El experimento publicado en bioRxiv abre lo que podríamos llamar la "tercera vía" de la biología. Ya no se trata solo de modificar organismos existentes ni de crear protocélulas desde cero en una probeta. Se trata de aprovechar la herencia estructural de la evolución —la célula— y dotarla de una nueva voluntad genérica. Esta capacidad de restaurar la viabilidad mediante reprogramación genómica es el paso definitivo hacia la industrialización de la vida, donde las células se conviertan en bio-fábricas programables con una precisión absoluta.
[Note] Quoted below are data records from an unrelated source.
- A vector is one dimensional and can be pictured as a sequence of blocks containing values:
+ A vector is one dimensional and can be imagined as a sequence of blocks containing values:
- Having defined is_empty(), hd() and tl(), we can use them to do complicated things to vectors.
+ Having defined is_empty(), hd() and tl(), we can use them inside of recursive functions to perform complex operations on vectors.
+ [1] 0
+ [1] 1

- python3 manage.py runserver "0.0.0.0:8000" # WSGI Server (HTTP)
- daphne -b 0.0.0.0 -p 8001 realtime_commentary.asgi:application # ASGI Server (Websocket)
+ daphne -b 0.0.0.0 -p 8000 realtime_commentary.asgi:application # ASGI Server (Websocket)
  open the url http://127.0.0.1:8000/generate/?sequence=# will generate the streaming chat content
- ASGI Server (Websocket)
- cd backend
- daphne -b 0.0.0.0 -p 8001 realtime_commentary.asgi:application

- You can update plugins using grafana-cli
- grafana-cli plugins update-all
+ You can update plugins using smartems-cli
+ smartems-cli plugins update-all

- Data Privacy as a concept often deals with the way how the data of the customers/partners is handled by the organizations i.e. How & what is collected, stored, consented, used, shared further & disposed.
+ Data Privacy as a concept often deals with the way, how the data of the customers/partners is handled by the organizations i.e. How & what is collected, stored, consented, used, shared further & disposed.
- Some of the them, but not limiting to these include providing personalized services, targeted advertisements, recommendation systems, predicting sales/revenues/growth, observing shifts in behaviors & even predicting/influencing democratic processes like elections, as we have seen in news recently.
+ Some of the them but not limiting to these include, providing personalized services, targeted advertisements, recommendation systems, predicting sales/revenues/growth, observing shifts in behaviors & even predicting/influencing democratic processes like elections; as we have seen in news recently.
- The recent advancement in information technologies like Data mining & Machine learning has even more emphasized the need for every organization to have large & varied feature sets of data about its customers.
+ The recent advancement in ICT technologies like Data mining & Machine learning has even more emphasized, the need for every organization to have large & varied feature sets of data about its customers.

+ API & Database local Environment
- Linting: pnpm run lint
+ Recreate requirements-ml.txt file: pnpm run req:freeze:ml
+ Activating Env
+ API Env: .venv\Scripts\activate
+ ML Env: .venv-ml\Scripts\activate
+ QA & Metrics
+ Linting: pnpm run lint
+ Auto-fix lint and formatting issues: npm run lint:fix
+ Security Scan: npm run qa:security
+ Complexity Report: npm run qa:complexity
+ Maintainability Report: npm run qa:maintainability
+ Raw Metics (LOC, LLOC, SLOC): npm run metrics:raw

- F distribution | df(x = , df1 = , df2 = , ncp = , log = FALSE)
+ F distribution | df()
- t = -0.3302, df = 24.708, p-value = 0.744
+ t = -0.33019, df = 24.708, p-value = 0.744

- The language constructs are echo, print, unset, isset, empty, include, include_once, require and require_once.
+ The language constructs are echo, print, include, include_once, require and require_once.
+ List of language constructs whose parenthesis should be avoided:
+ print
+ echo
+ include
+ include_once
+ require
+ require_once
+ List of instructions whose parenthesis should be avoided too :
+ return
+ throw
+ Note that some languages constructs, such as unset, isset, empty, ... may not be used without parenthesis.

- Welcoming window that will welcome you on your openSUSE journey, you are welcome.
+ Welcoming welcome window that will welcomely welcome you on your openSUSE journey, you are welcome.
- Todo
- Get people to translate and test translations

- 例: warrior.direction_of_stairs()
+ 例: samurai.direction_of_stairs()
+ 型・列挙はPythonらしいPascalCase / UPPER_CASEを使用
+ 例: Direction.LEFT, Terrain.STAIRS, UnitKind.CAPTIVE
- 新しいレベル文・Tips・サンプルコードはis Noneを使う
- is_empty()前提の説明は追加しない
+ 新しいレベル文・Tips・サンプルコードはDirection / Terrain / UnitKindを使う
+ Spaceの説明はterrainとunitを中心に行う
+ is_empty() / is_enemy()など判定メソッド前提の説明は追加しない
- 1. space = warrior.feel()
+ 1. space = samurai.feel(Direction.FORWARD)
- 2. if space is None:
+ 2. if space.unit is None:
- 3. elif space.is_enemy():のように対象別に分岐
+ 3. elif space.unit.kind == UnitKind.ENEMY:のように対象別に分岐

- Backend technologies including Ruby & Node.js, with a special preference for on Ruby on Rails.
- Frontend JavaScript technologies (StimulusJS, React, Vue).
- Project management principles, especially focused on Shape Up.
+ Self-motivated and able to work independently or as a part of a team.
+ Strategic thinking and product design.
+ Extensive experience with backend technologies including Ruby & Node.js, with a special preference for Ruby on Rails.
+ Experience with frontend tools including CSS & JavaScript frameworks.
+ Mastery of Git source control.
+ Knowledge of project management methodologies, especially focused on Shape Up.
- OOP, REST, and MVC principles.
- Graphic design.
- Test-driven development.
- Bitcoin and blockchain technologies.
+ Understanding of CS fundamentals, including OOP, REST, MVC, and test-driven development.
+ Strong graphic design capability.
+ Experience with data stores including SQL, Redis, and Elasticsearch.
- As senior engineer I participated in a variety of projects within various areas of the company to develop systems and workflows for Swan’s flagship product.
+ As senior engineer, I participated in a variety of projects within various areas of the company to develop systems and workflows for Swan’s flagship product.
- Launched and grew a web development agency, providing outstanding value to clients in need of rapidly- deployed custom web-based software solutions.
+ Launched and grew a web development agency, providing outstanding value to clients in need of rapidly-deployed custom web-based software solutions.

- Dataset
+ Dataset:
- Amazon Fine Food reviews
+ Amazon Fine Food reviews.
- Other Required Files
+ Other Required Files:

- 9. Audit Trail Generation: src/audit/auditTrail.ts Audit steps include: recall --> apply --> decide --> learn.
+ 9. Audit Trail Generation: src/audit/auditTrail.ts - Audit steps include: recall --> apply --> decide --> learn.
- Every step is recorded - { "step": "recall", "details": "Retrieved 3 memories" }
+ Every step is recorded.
La ciencia nos indica que estamos rozando la comprensión total de los requisitos mínimos para la existencia. Al reducir la vida a sus componentes de hardware y software, estamos despojándola de su misticismo para entenderla como un sistema dinámico de intercambio de energía e información. Aceptar que la maquinaria celular puede ser reiniciada por un genoma externo es reconocer que la vida es una propiedad emergente de la organización correcta de la materia, un recordatorio de que, en las manos adecuadas, incluso una célula con el ADN bloqueado puede volver a ser el epicentro de un nuevo comienzo biológico.

Al final, el trabajo de Venter y Glass nos ofrece una lección de humildad y potencia a la vez. Somos arquitectos de un código que ya no solo sabemos leer y escribir, sino que ahora sabemos instalar en sistemas que creíamos perdidos. La resurrección en el laboratorio mediante trasplante sintético es la partitura que nos permite entender que la vida, al igual que la música, no reside en el instrumento, sino en la información que lo hace vibrar, asegurando que el futuro de la medicina y la biotecnología se escriba con el lenguaje universal de los nucleótidos.